Start of Block

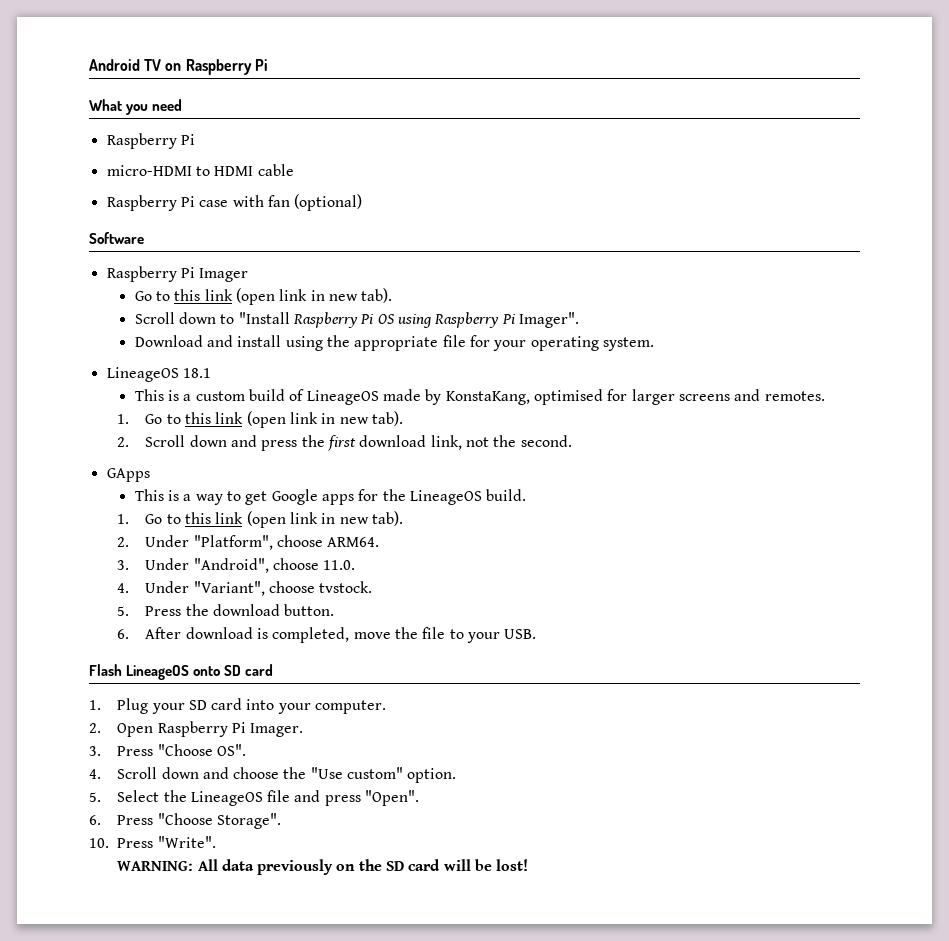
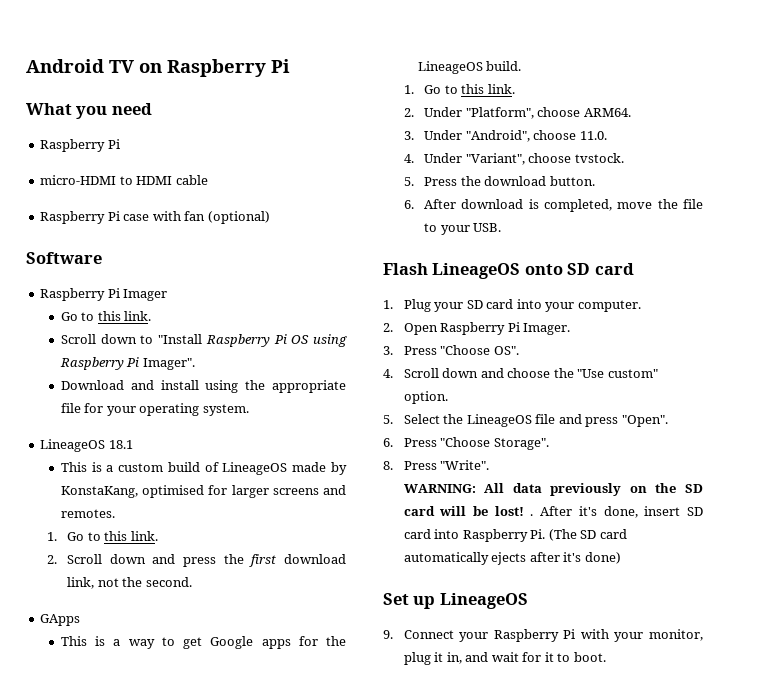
[204,288,393,305] link (open link in new tab). -> [124,311,152,321] link.
[215,411,403,428] link (open link in new tab). -> [130,531,158,541] link.
[215,511,403,528] link (open link in new tab). -> [487,84,515,94] link.
[89,838,109,848] 10. -> [383,461,393,470] 8.
(529, 865) none -> [530,506,703,518] [403,529,627,542] [403,552,621,565] [383,593,528,609] [383,629,703,642] [403,652,606,665] . After it's done, insert SD card into Raspberry Pi. (The SD card automatically ejects after it's done) // Set up LineageOS // 9. Connect your Raspberry Pi with your monitor, plug it in, and wait for it to boot.

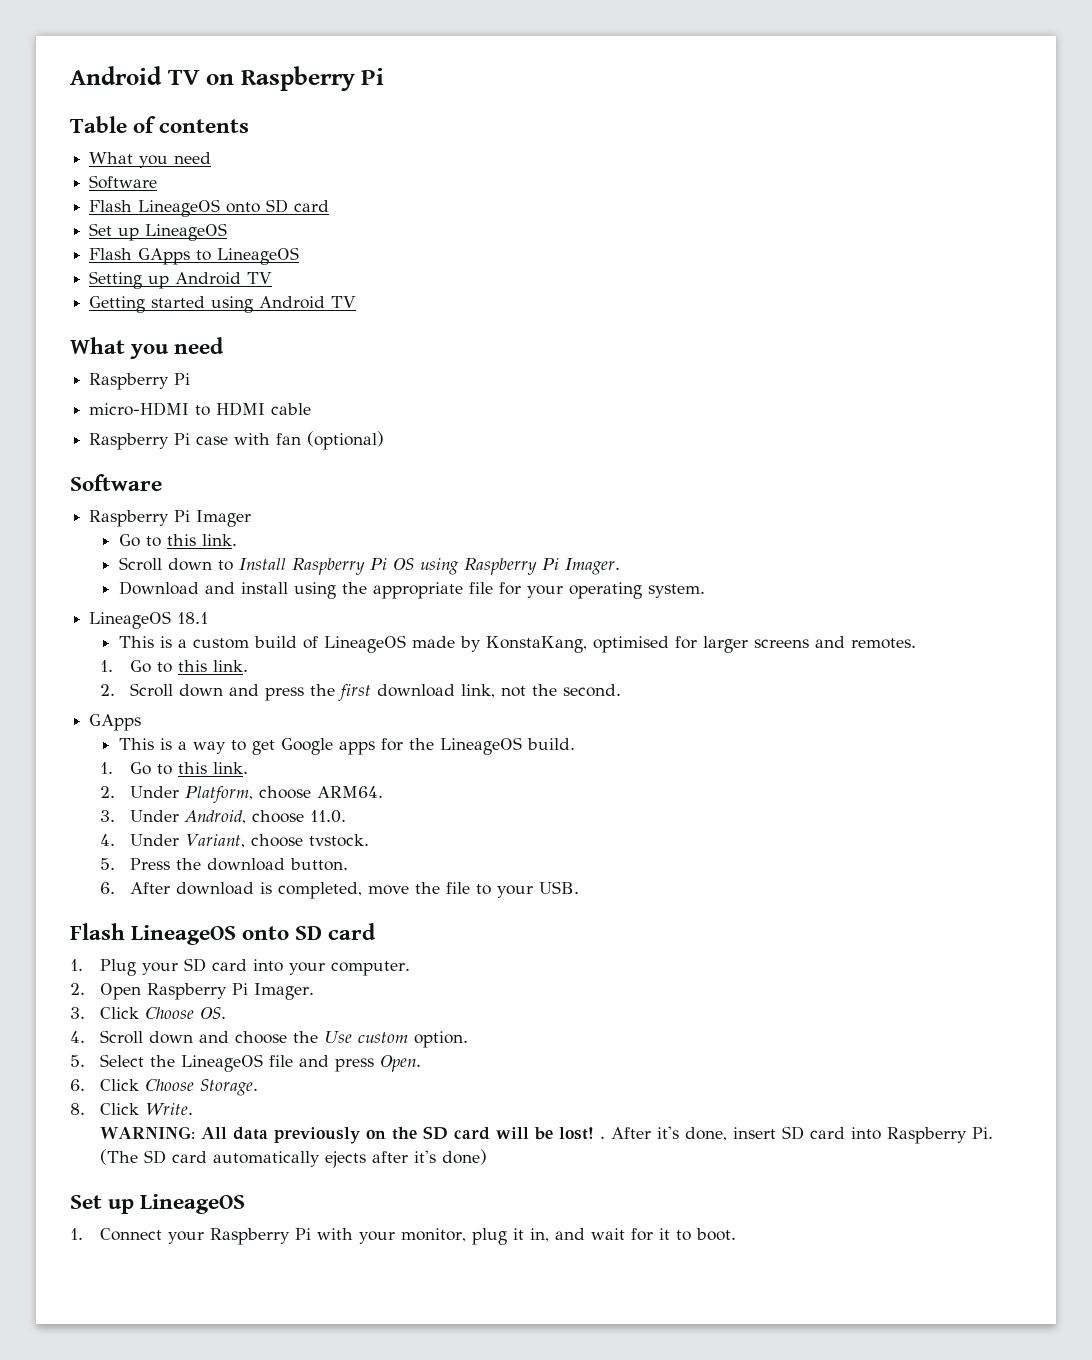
(290, 66) none -> [70,116,250,133] [89,152,212,168] [89,175,158,189] [89,199,330,217] [89,223,228,241] [89,247,300,265] [89,271,273,289] [89,296,357,313] // Table of contents // What you need // Software // Flash LineageOS onto SD card // Set up LineageOS // Flash GApps to LineageOS // Setting up Android TV // Getting started using Android TV
[158,334,203,344] "Install -> [239,558,287,570] Install
[142,358,195,370] Imager". -> [565,558,621,575] Imager.
[465,107,534,119] "Platform", -> [184,786,253,803] Platform,
[465,130,530,142] "Android", -> [183,810,246,824] Android,
[465,153,525,165] "Variant", -> [184,834,245,848] Variant,
[403,345,519,355] Press "Choose OS". -> [99,1007,226,1019] Click Choose OS.
[577,369,658,378] "Use custom" -> [323,1031,408,1044] Use custom
[621,415,668,427] [383,437,549,450] "Open". // 6. Press "Choose Storage". -> [379,1055,421,1072] [70,1079,258,1096] Open. // 6. Click Choose Storage.
[403,460,490,470] Press "Write". -> [99,1103,193,1115] Click Write.
[383,630,393,639] 9. -> [70,1228,83,1240] 1.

End of Block

**What you need to do:** If pictures appear in the data, omit them and copy all other parts exactly.

**Written answer:**
[204,288,393,305] link (open link in new tab). -> [124,311,152,321] link.
[215,411,403,428] link (open link in new tab). -> [130,531,158,541] link.
[215,511,403,528] link (open link in new tab). -> [487,84,515,94] link.
[89,838,109,848] 10. -> [383,461,393,470] 8.
(529, 865) none -> [530,506,703,518] [403,529,627,542] [403,552,621,565] [383,593,528,609] [383,629,703,642] [403,652,606,665] . After it's done, insert SD card into Raspberry Pi. (The SD card automatically ejects after it's done) // Set up LineageOS // 9. Connect your Raspberry Pi with your monitor, plug it in, and wait for it to boot.

(290, 66) none -> [70,116,250,133] [89,152,212,168] [89,175,158,189] [89,199,330,217] [89,223,228,241] [89,247,300,265] [89,271,273,289] [89,296,357,313] // Table of contents // What you need // Software // Flash LineageOS onto SD card // Set up LineageOS // Flash GApps to LineageOS // Setting up Android TV // Getting started using Android TV
[158,334,203,344] "Install -> [239,558,287,570] Install
[142,358,195,370] Imager". -> [565,558,621,575] Imager.
[465,107,534,119] "Platform", -> [184,786,253,803] Platform,
[465,130,530,142] "Android", -> [183,810,246,824] Android,
[465,153,525,165] "Variant", -> [184,834,245,848] Variant,
[403,345,519,355] Press "Choose OS". -> [99,1007,226,1019] Click Choose OS.
[577,369,658,378] "Use custom" -> [323,1031,408,1044] Use custom
[621,415,668,427] [383,437,549,450] "Open". // 6. Press "Choose Storage". -> [379,1055,421,1072] [70,1079,258,1096] Open. // 6. Click Choose Storage.
[403,460,490,470] Press "Write". -> [99,1103,193,1115] Click Write.
[383,630,393,639] 9. -> [70,1228,83,1240] 1.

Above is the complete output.